Below are the records; print them again exactly and omit the pictures.

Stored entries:
________________________________________

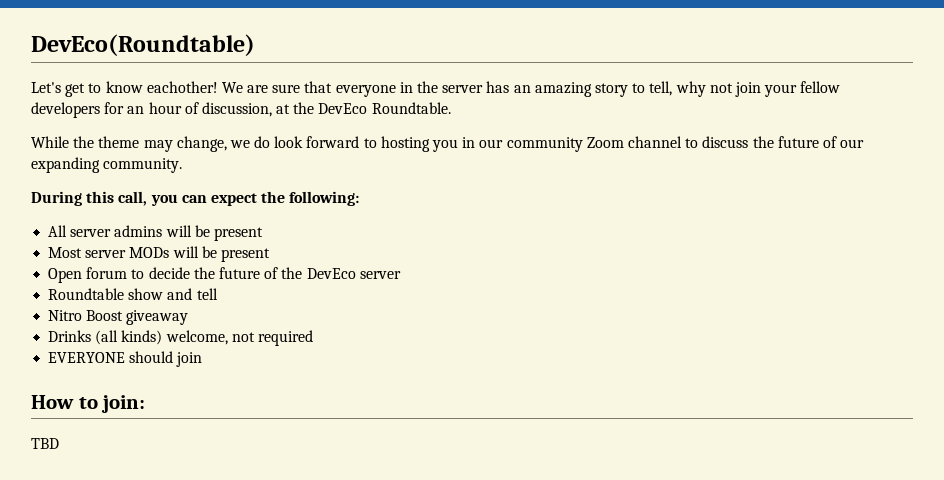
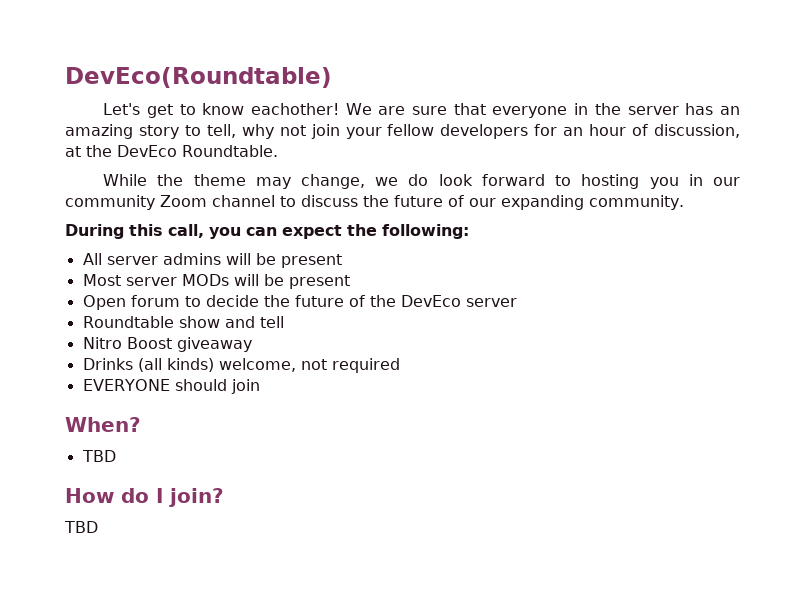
- How to join:
+ When?
+ TBD
+ How do I join?

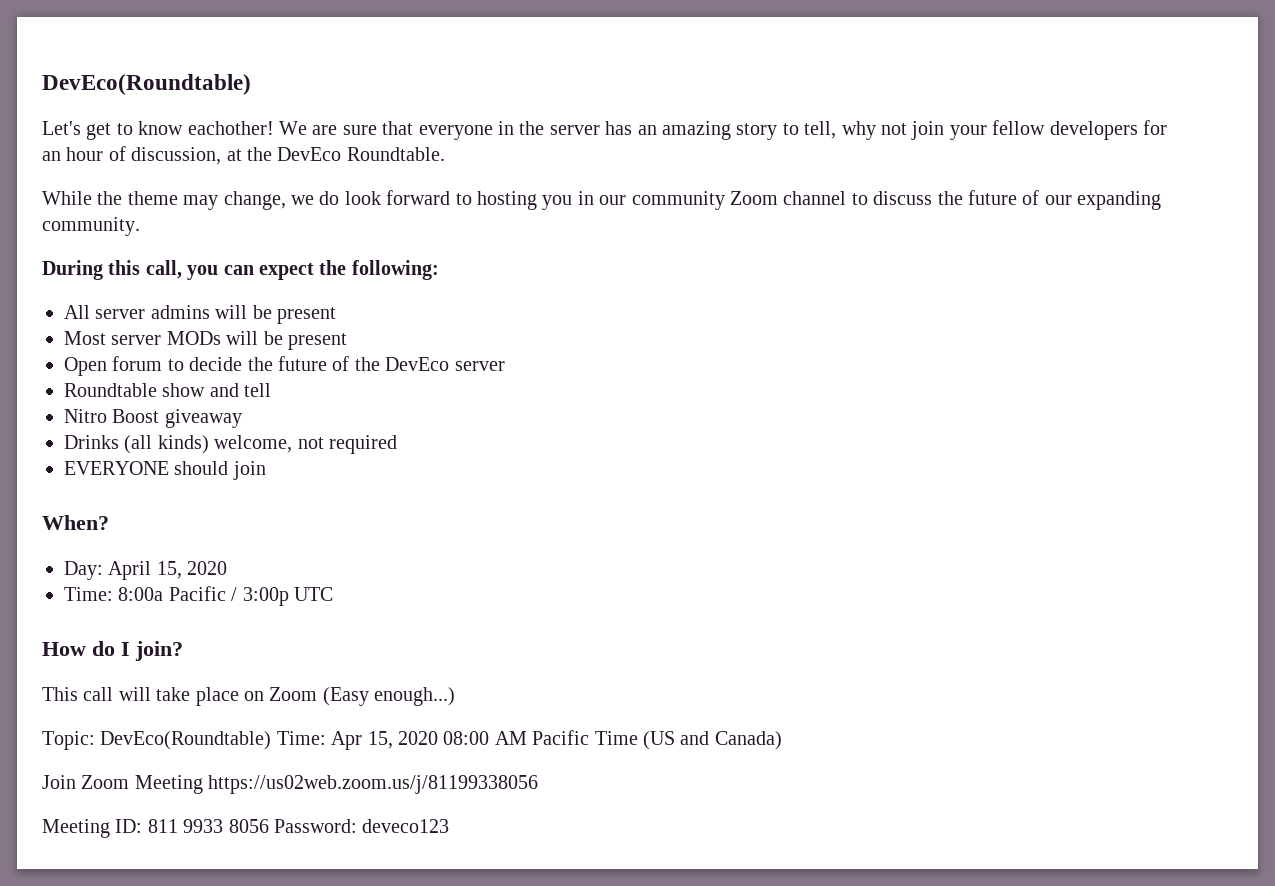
  When?
- TBD
+ Day: April 15, 2020
+ Time: 8:00a Pacific / 3:00p UTC
  How do I join?
- TBD
+ This call will take place on Zoom (Easy enough...)
+ Topic: DevEco(Roundtable) Time: Apr 15, 2020 08:00 AM Pacific Time (US and Canada)
+ Join Zoom Meeting https://us02web.zoom.us/j/81199338056
+ Meeting ID: 811 9933 8056 Password: deveco123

________________________________________

Solution to the problem:
- How to join:
+ When?
+ TBD
+ How do I join?

  When?
- TBD
+ Day: April 15, 2020
+ Time: 8:00a Pacific / 3:00p UTC
  How do I join?
- TBD
+ This call will take place on Zoom (Easy enough...)
+ Topic: DevEco(Roundtable) Time: Apr 15, 2020 08:00 AM Pacific Time (US and Canada)
+ Join Zoom Meeting https://us02web.zoom.us/j/81199338056
+ Meeting ID: 811 9933 8056 Password: deveco123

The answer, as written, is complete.